→ **Task instructions**
Note each line in the data below that holds "flex", and copy it.

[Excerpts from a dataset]
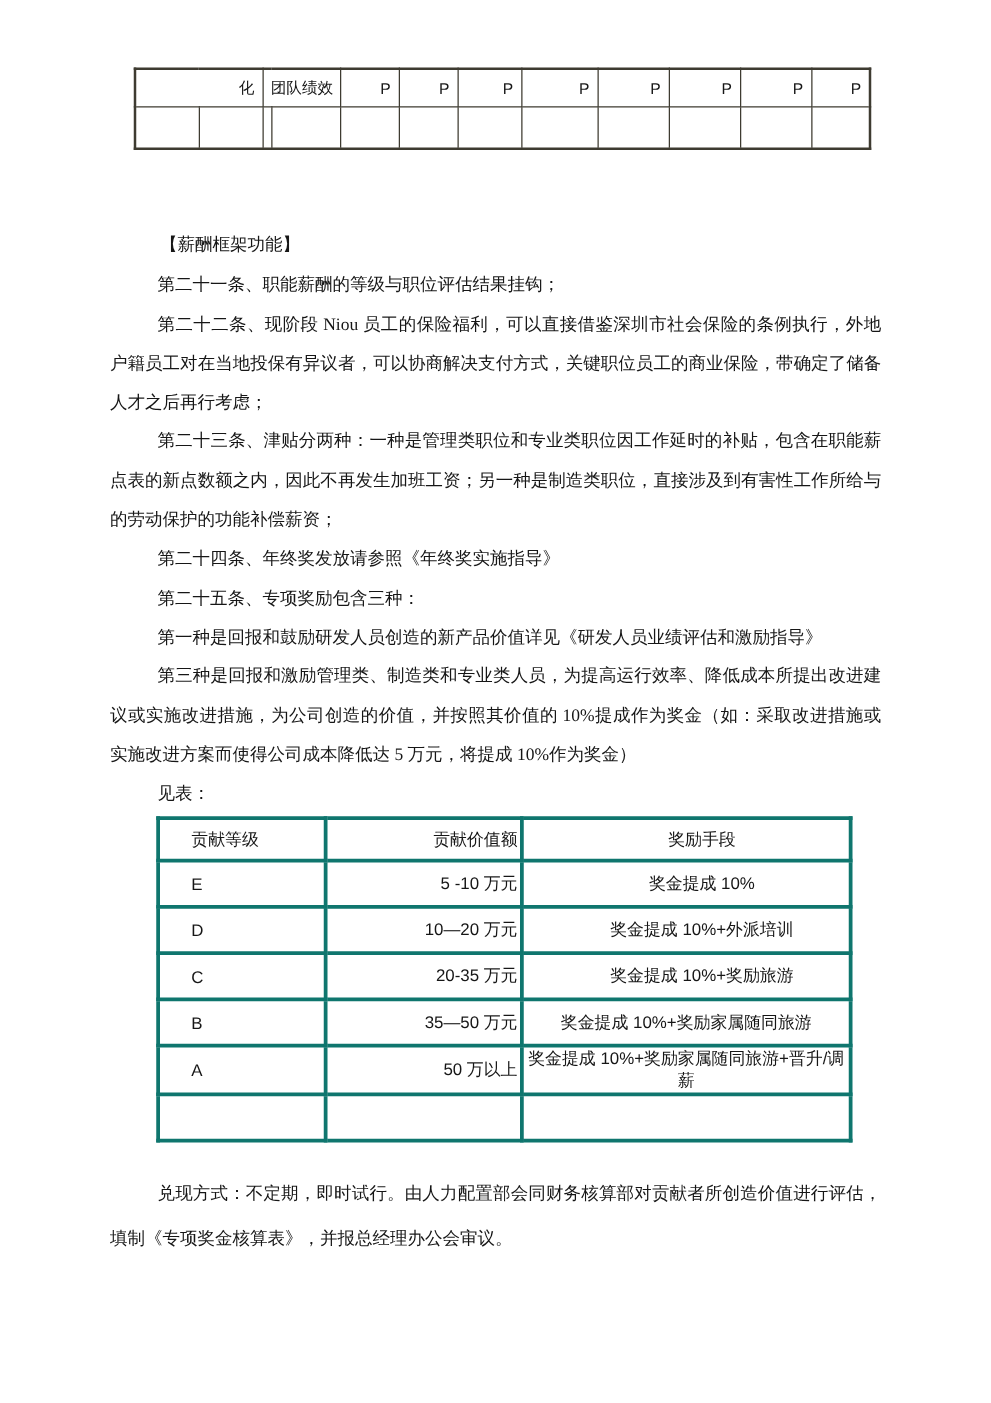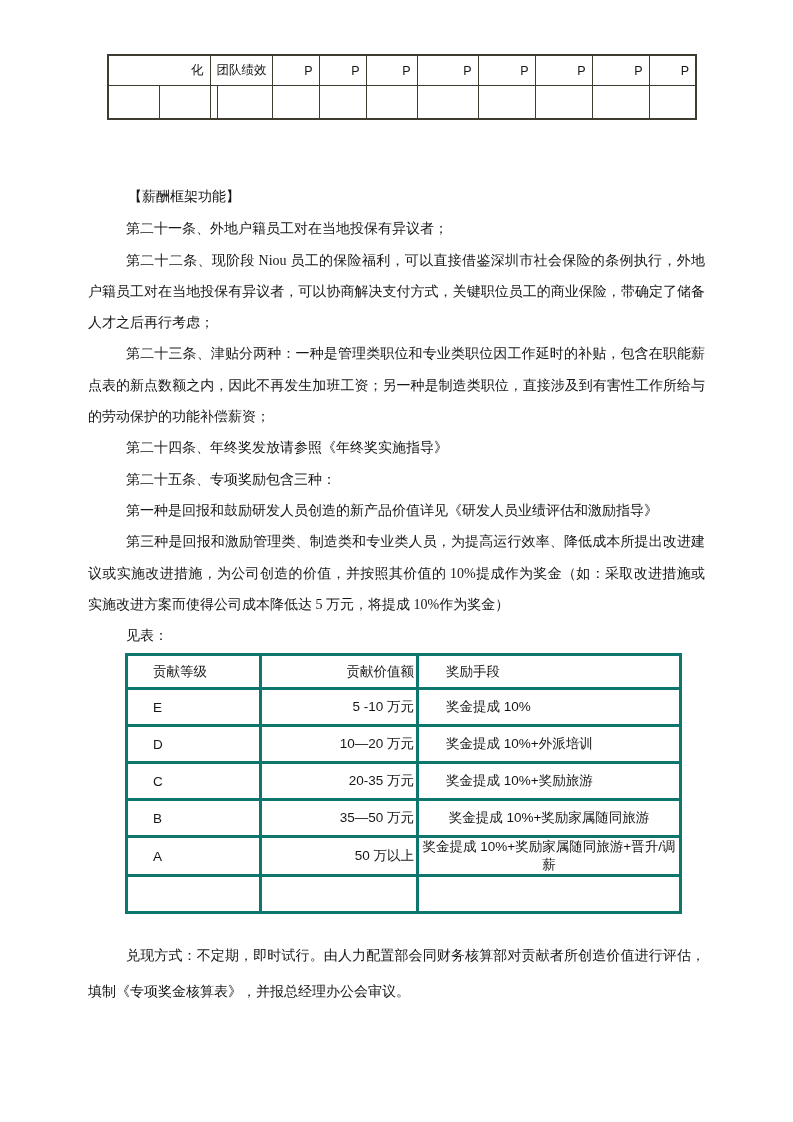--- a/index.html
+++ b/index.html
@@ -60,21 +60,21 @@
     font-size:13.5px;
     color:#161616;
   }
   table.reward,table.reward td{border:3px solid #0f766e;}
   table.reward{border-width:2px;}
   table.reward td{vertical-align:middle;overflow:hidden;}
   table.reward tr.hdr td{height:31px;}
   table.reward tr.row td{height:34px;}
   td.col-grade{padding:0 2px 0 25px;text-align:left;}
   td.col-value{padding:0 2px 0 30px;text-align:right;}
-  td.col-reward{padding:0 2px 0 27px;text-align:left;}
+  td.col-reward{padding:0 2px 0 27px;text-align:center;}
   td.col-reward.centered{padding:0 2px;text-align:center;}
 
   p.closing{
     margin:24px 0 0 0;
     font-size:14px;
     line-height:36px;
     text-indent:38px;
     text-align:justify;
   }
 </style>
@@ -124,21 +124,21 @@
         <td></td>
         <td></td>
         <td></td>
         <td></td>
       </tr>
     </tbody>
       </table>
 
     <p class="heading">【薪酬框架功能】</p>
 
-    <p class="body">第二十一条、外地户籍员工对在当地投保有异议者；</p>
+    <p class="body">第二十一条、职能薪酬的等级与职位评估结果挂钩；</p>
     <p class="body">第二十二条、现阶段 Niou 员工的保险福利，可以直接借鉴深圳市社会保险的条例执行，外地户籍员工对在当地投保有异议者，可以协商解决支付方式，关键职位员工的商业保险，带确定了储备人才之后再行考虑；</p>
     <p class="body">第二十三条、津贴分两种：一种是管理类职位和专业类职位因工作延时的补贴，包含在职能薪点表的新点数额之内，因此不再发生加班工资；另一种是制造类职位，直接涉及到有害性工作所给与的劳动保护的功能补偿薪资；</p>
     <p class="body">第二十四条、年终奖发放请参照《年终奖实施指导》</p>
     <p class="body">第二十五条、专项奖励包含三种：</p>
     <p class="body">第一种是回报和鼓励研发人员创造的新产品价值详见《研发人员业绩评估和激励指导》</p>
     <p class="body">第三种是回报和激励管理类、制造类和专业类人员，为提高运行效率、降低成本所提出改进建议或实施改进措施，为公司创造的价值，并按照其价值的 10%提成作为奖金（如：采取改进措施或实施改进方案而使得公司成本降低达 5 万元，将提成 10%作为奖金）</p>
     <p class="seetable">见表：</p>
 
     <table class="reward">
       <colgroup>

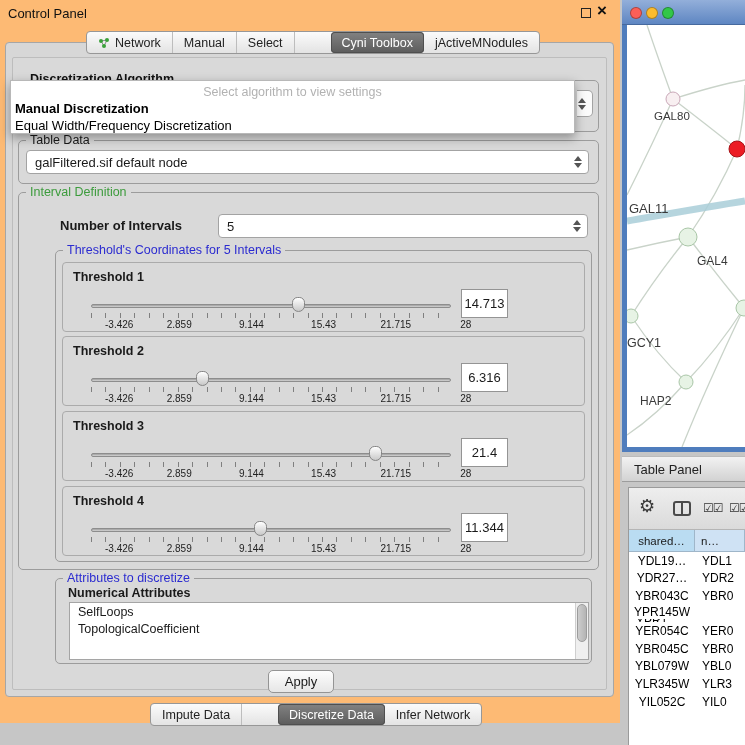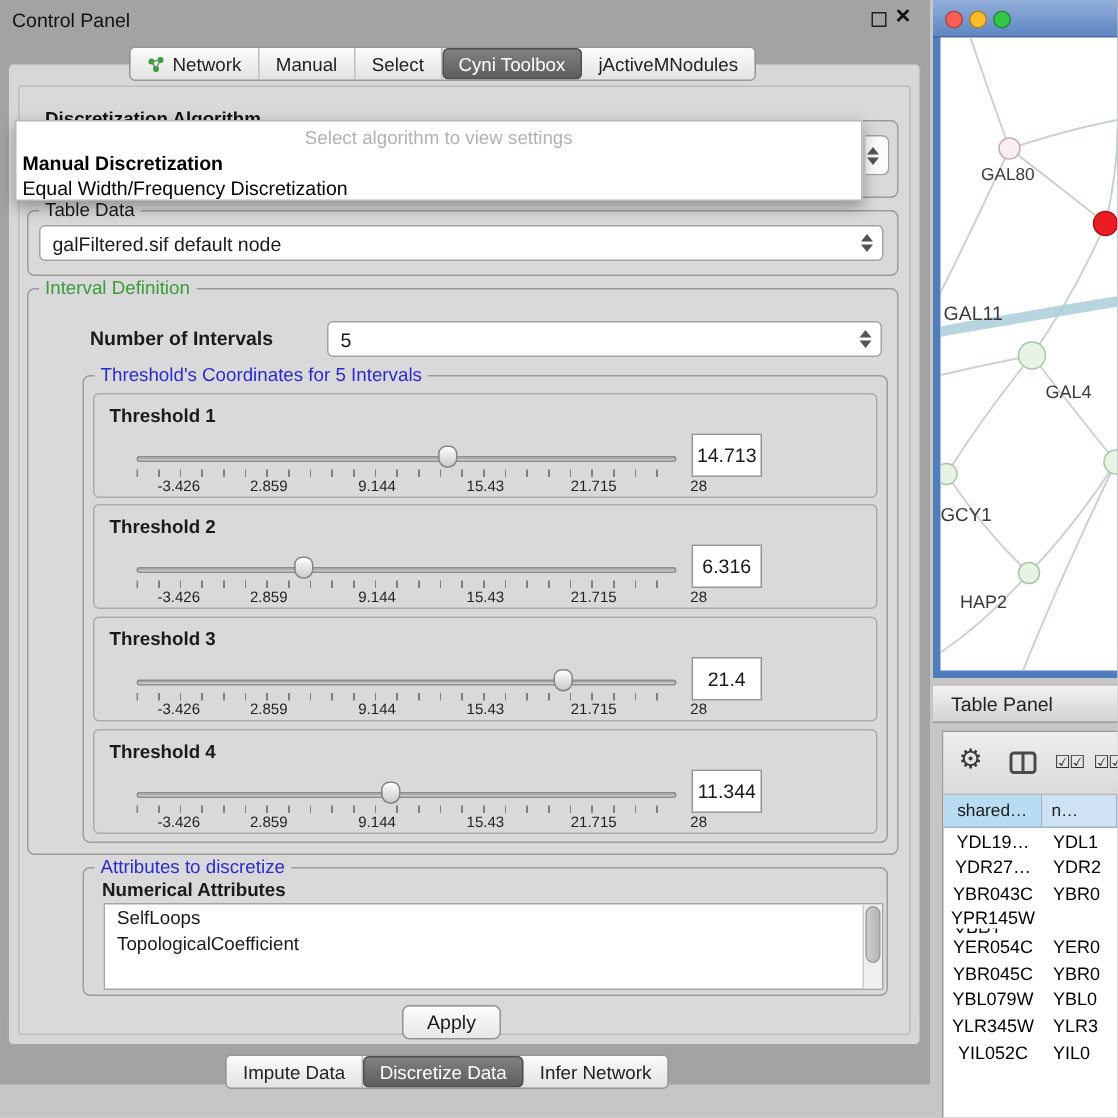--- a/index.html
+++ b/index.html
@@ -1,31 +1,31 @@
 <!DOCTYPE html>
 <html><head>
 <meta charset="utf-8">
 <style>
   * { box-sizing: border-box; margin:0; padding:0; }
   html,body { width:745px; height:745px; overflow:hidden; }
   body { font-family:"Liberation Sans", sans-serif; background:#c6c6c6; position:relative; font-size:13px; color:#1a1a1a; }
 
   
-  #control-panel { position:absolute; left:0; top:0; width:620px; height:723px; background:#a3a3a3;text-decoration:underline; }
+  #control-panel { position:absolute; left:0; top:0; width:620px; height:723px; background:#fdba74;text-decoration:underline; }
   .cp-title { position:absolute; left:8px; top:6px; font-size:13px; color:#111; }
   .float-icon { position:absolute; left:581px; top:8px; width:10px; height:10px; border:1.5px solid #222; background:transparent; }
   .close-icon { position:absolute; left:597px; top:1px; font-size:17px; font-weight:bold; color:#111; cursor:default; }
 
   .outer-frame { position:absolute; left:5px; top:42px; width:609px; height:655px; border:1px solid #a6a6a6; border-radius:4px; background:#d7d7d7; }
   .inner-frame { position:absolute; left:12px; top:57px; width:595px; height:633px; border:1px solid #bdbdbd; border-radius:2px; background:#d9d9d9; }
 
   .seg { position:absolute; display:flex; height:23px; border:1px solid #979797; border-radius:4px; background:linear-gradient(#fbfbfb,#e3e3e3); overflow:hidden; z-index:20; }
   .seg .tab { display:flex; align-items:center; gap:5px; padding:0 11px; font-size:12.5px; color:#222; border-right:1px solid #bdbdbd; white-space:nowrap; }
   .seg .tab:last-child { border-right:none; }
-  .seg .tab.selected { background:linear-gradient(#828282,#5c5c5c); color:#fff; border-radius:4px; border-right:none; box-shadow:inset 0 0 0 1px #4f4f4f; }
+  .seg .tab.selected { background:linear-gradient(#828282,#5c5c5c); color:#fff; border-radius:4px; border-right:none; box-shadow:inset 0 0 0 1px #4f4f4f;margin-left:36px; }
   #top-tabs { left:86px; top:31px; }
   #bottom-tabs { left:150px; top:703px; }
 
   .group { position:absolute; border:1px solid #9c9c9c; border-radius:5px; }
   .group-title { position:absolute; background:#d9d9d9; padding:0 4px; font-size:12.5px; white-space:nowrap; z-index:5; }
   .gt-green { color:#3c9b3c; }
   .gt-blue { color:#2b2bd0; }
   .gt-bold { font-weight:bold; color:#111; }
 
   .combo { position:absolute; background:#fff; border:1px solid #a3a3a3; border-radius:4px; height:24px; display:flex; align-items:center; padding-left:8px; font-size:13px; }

→ **Worked solution**
   .seg { position:absolute; display:flex; height:23px; border:1px solid #979797; border-radius:4px; background:linear-gradient(#fbfbfb,#e3e3e3); overflow:hidden; z-index:20; }
   .seg .tab { display:flex; align-items:center; gap:5px; padding:0 11px; font-size:12.5px; color:#222; border-right:1px solid #bdbdbd; white-space:nowrap; }
   .combo { position:absolute; background:#fff; border:1px solid #a3a3a3; border-radius:4px; height:24px; display:flex; align-items:center; padding-left:8px; font-size:13px; }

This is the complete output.